Bill Schallen, 84, a trombone player and an 802 member since 1938, died on Nov. 21.

Mr. Schallen studied music at New York University, playing in orchestras at night while attending school. He joined the Van Alexander band in 1938 and, from 1939-1942, played and sang with Alvino Rey and the King sisters. During World War II he led the Fighting Coast Guard Band, a 20-piece orchestra which included many members of the Rey band. The played at official events in Washington, D.C., cut V-disks and presented a weekly radio show for two years over the Blue Network. He then served on a transport ship, entertaining troops being carried to the Pacific theatre. Back in New York after the war, he joined the Tommy Dorsey orchestra.

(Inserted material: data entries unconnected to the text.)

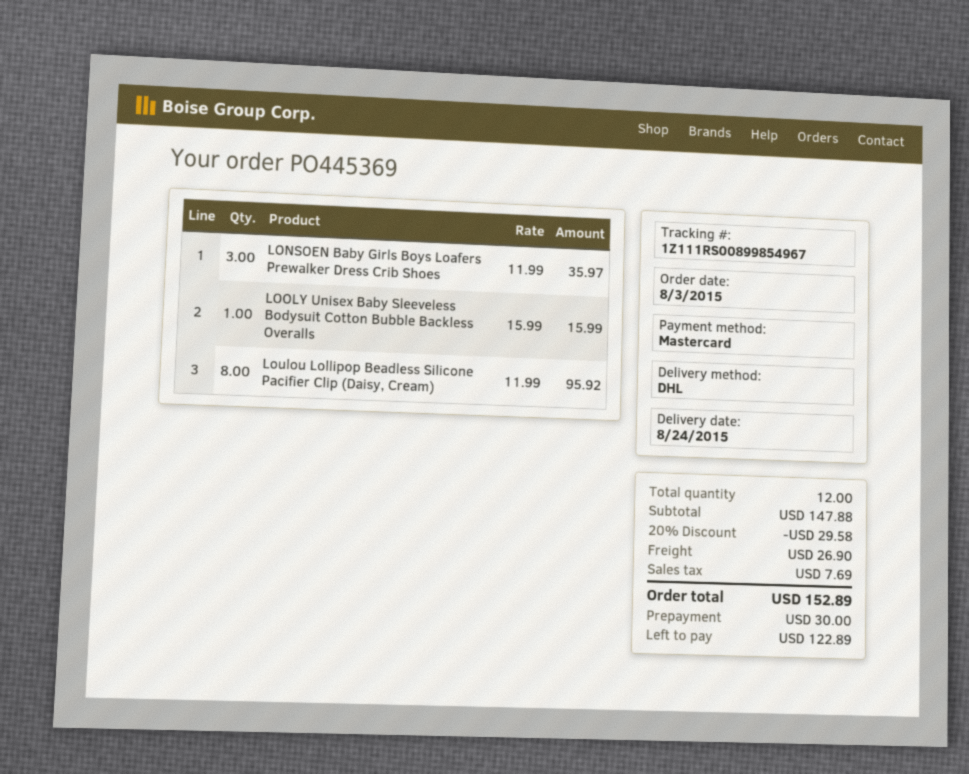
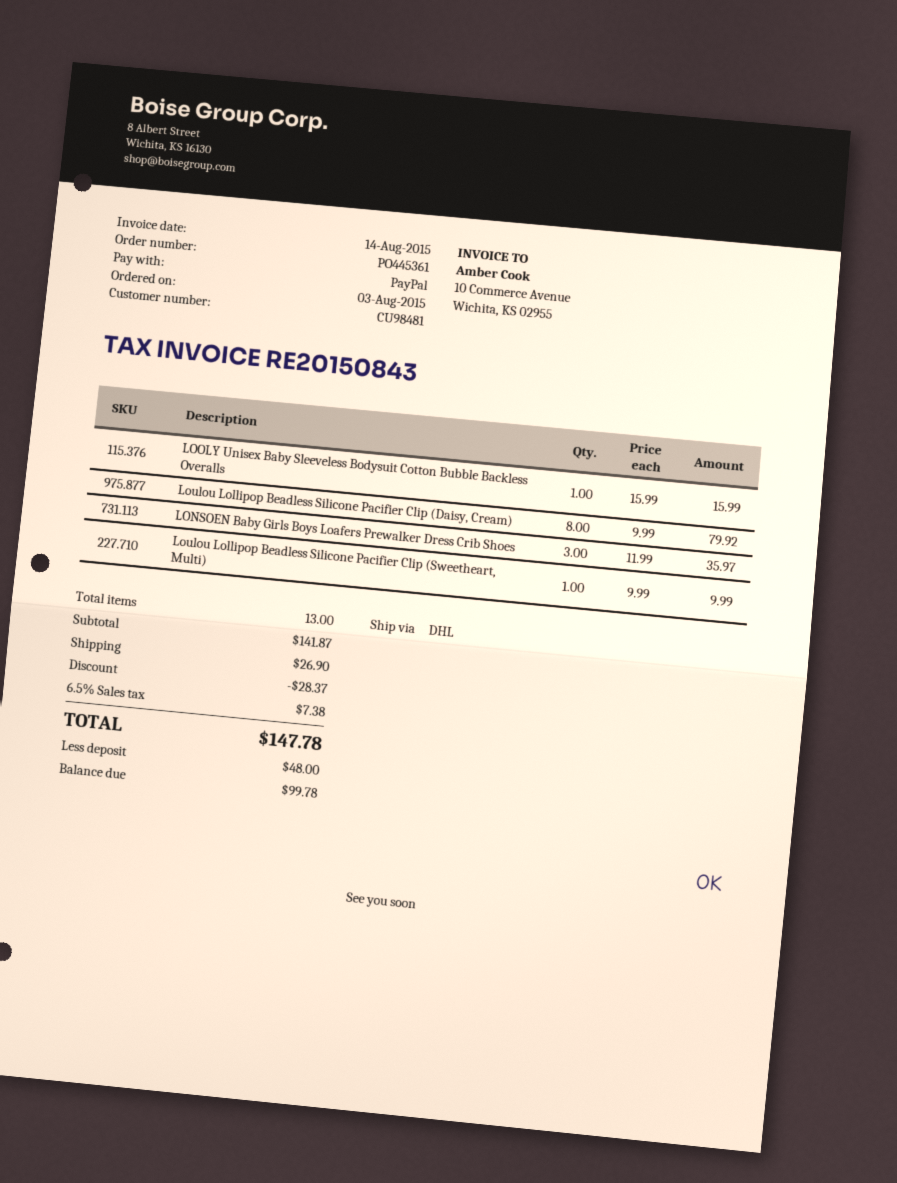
order number: PO445369 -> PO445361
payment method: Mastercard -> PayPal
Loulou Lollipop Beadless Silicone Pacifier Clip (Daisy, Cream): 8 x 11.99 = 95.92 -> 8 x 9.99 = 79.92
Loulou Lollipop Beadless Silicone Pacifier Clip (Sweetheart, Multi): none -> 1 x 9.99 = 9.99
total quantity: 12 -> 13
subtotal: 147.88 -> 141.87
discount: 29.58 -> 28.37
tax: 7.69 -> 7.38
total: 152.89 -> 147.78
deposit: 30.00 -> 48.00
balance: 122.89 -> 99.78

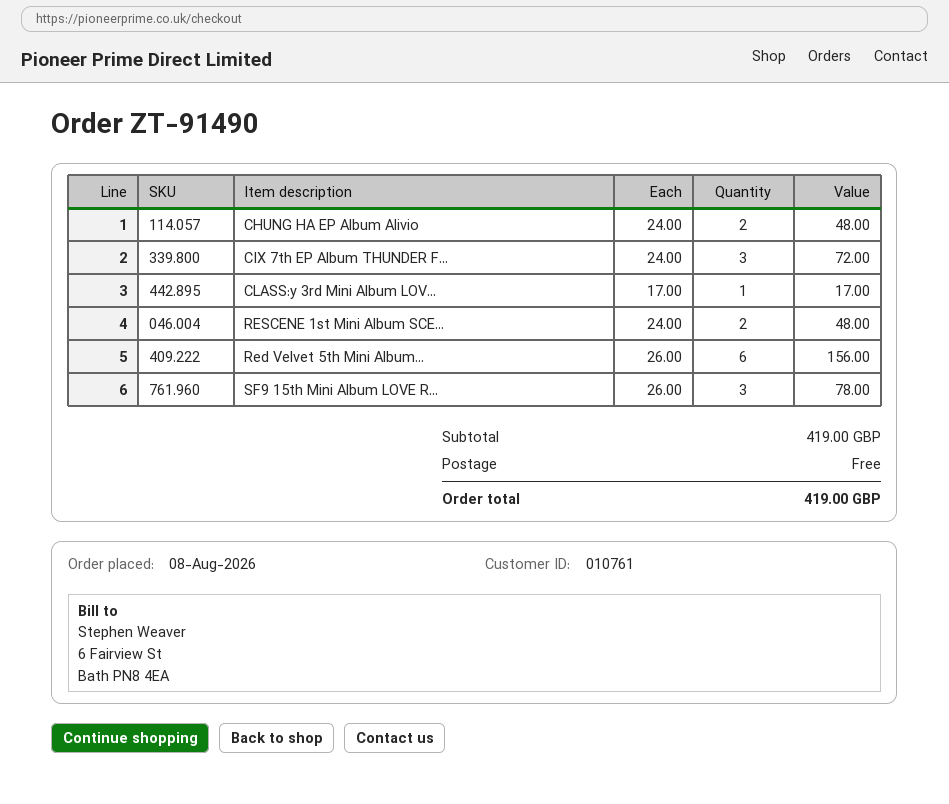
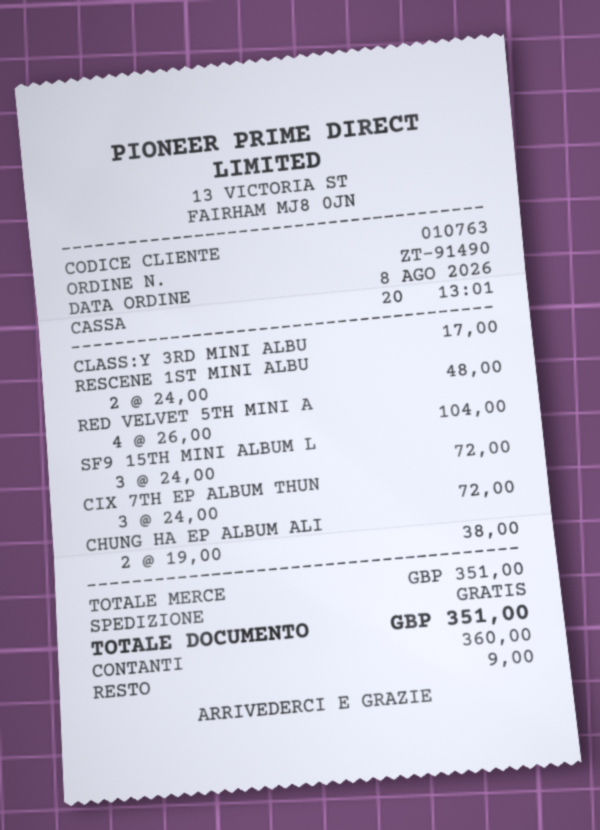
customer number: 010761 -> 010763
CHUNG HA EP Album Alivio: 2 x 24.00 = 48.00 -> 2 x 19.00 = 38.00
Red Velvet 5th Mini Album...: 6 x 26.00 = 156.00 -> 4 x 26.00 = 104.00
SF9 15th Mini Album LOVE R...: 3 x 26.00 = 78.00 -> 3 x 24.00 = 72.00
subtotal: 419.00 -> 351.00
total: 419.00 -> 351.00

Mr. Schallen was also a studio musician, who worked in television from its early days. He was a member of the band of the Dave Garroway Show. Later, while a staff musician at NBC, he played the Steve Allen Show, the Merv Griffin Show, the Johnny Carson Show, and others. He played with Skitch Henderson, and was with him when he recorded the first stereo album for NBC. He worked in a number of Broadway shows, including many Harold Prince shows, and appeared in motion pictures with several of the bands he worked with.

After retiring 15 years ago, he and his wife, Wandaleen, moved to Oak Hill, West Virginia, where she grew up. He is survived by his wife.